Three and a half years later on April 18, 1521, something happened that changed human history. Many think that it was the second most important trial in human history (second only to the trial of Jesus). Martin Luther was called to renounce and recant his writings which spoke against some of the practices of the Roman Catholic Church. However, Martin Luther stood his ground and stated, “I cannot and I will not recant. Here I stand.”
Modern historians have described it as the trial that led to the birth of the modern world. Many credit his courage and his writings for influencing great changes in the course of human history for the last 500 years, including the concepts of human rights and civil rights, the effort to teach girls to read, the writing of the Bill of Rights, the end of slavery across the British Empire and eventually the Abolitionist movement in the USA.

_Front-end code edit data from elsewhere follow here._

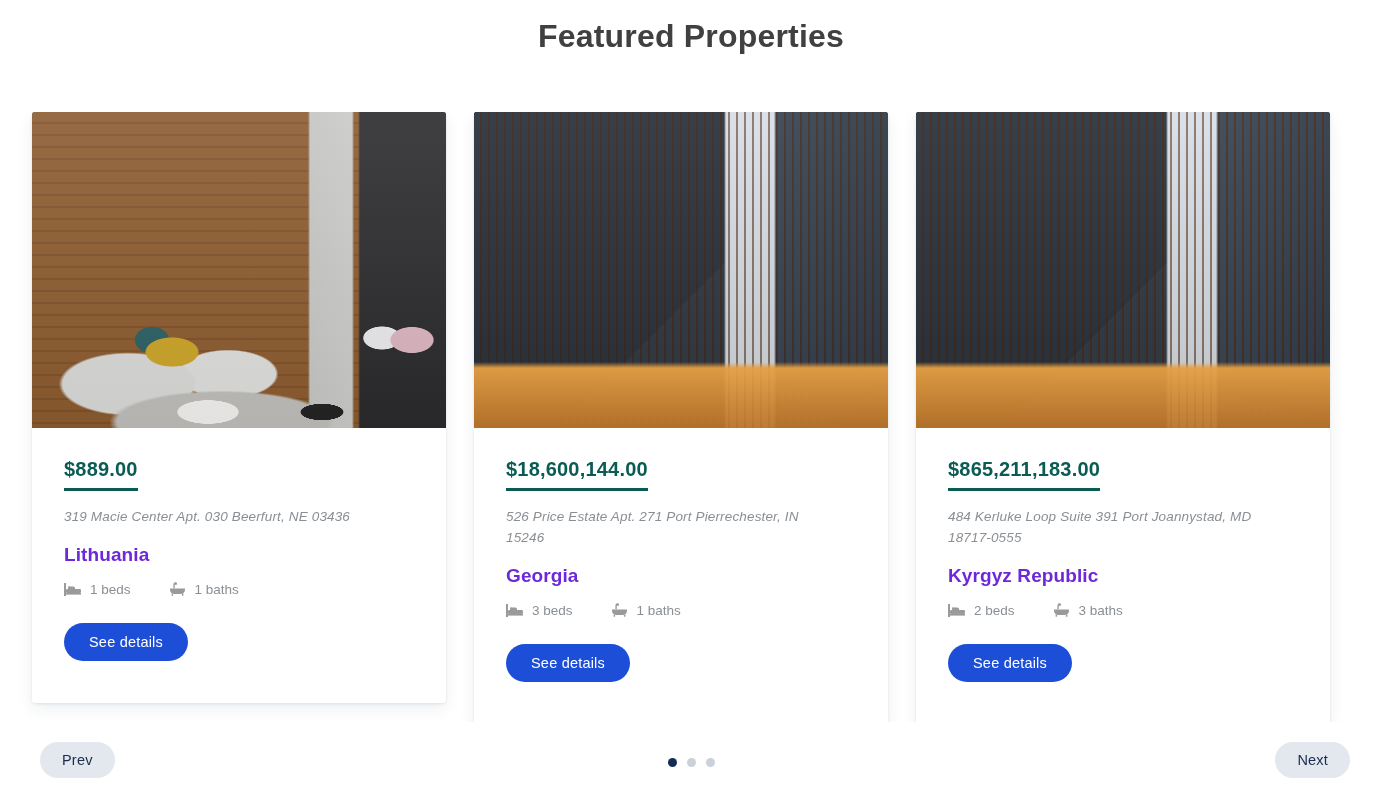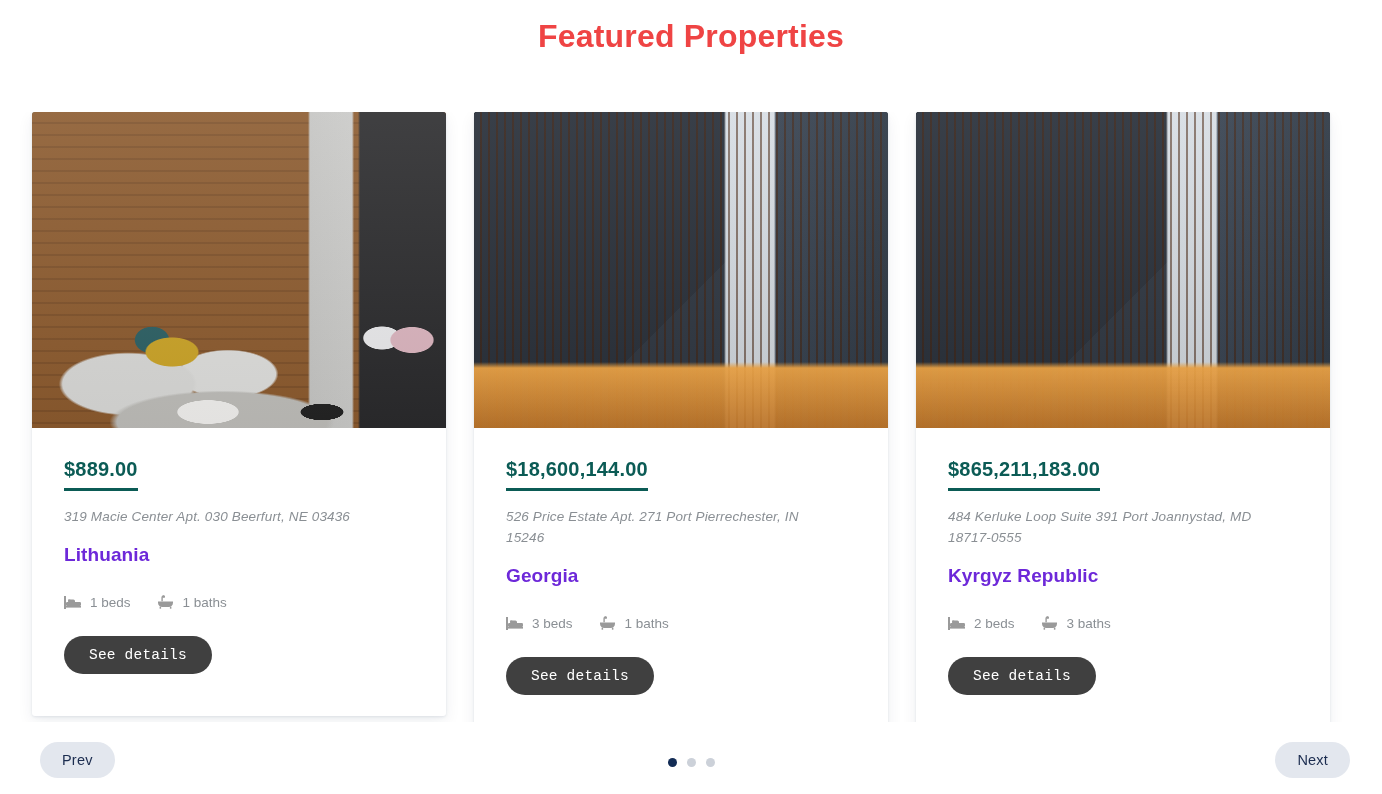--- a/index.html
+++ b/index.html
@@ -29,7 +29,7 @@
     font-size: 32px;
     font-weight: 700;
     letter-spacing: 0.2px;
-    color: #ef4444;
+    color: #404040;
   }
 
   

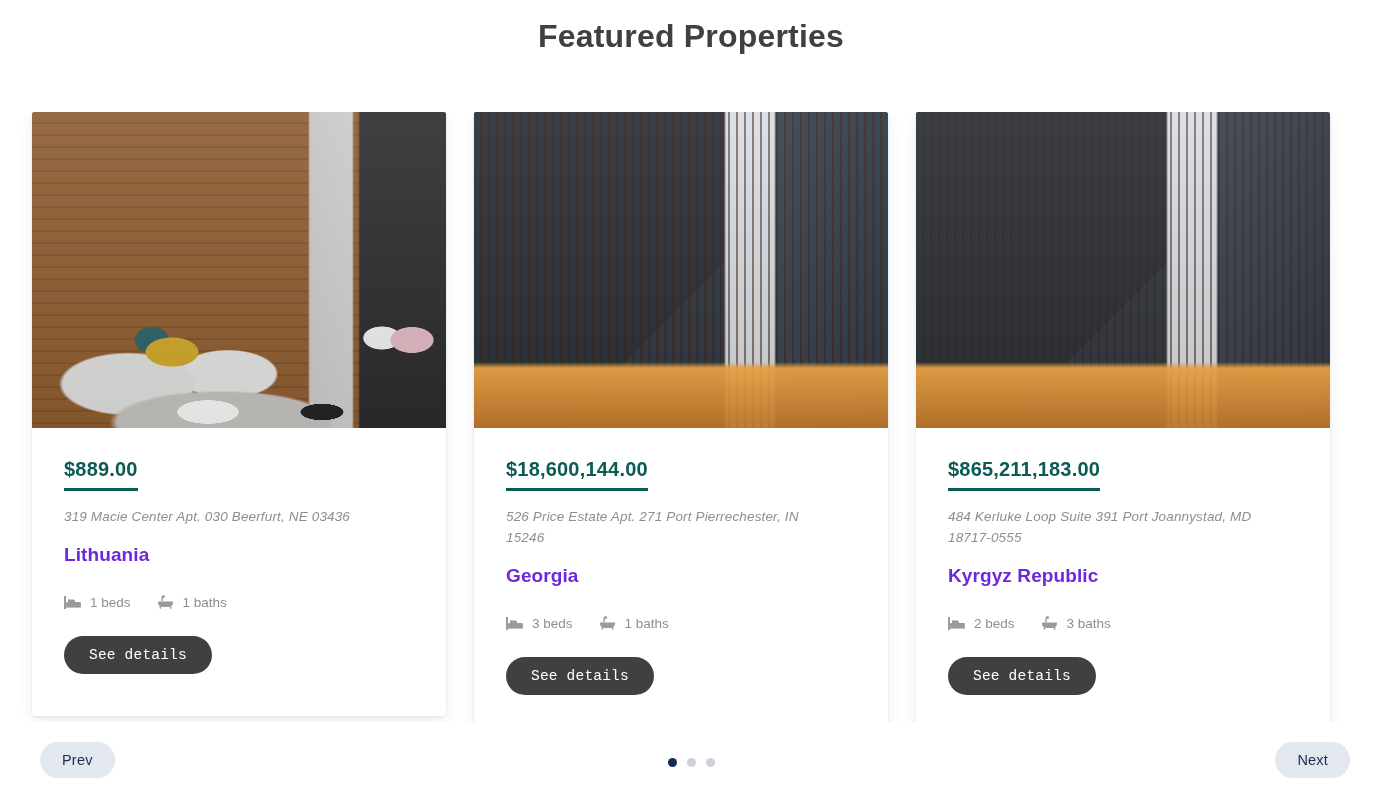--- a/index.html
+++ b/index.html
@@ -104,10 +104,10 @@
   }
 
   .specs {
-    margin-top: 29px;
+    margin-top: 16px;
     display: flex;
     align-items: center;
-    gap: 26px;
+    gap: 38px;
     text-align: center;
   }
 

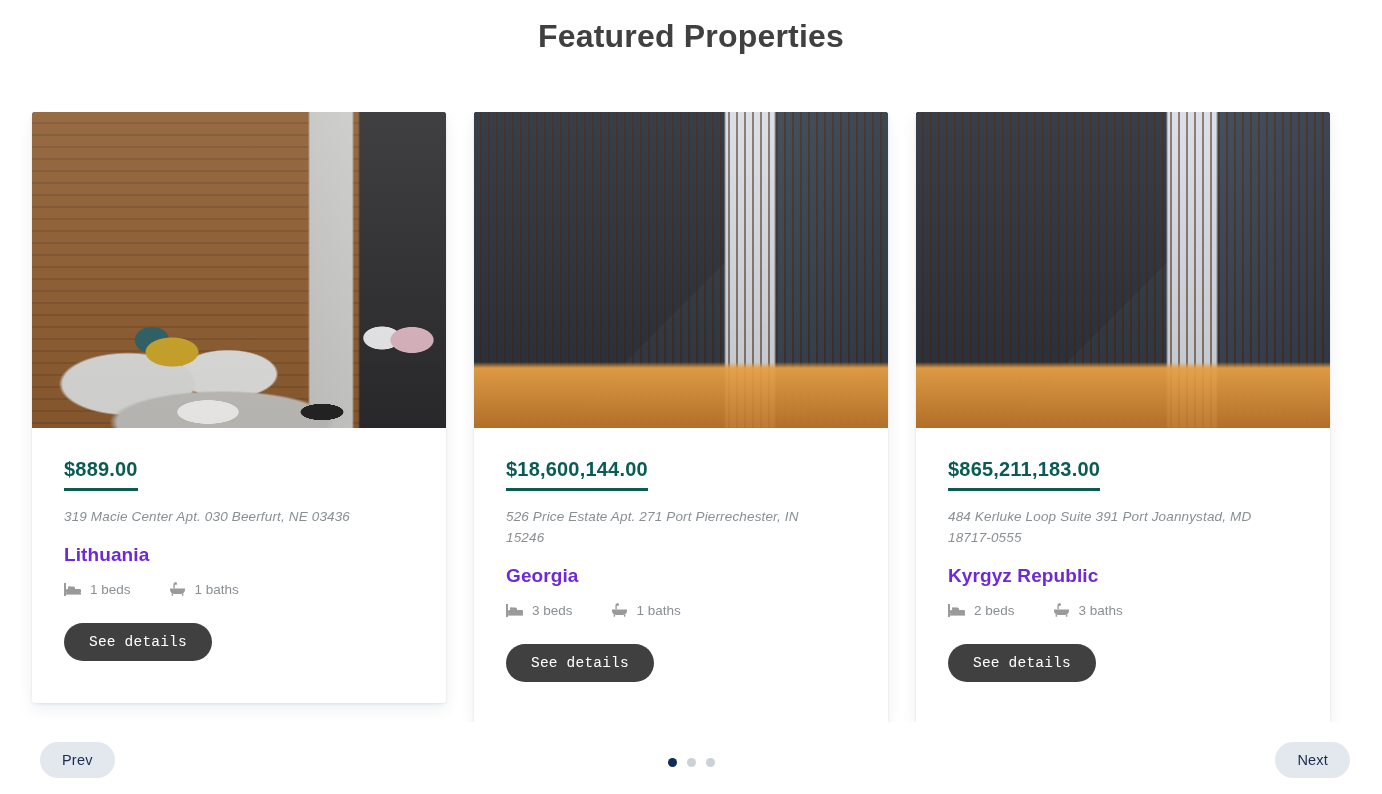--- a/index.html
+++ b/index.html
@@ -124,14 +124,14 @@
   .details-btn {
     margin-top: 26px;
     display: inline-block;
-    background: #404040;
+    background: #1d4ed8;
     color: #ffffff;
     font-size: 14.5px;
     border: none;
     border-radius: 999px;
     padding: 11px 25px;
     cursor: pointer;
-    font-family: Liberation Mono, monospace;
+    font-family: Liberation Sans, sans-serif;
     letter-spacing: 0.2px;
   }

In 1934, Ebenezer Baptist Church in Atlanta sent their senior pastor, the Rev. Michael King to Berlin for a Baptist World Alliance meeting. While in Berlin, Pastor King witnessed the beginnings of Nazi Germany - Adolf Hitler had become chancellor the year before. The Baptist conference responded to what they saw happening as they issued this statement:
"This Congress deplores and condemns as a violation of the law of God the Heavenly Father, all racial animosity, and every form of oppression or unfair discrimination toward the Jews, toward colored people, or toward subject races in any part of the world."
Although the meeting was in Berlin, Rev. Michael King toured much of Germany, the country that is the birthplace of Martin Luther and the Protestant Reformation. When he returned to Atlanta, the senior King decided to change his name, and his son's, from Michael King to Martin Luther King and Martin Luther King, Jr., after the German Protestant leader.
So, as we remember the 500th anniversary of Martin Luther’s trial at the Diet of Worms in Erfurt, may we rejoice in the progress which has been made, and commit ourselves to further progress in the field of human and civil rights in accordance with God’s Word.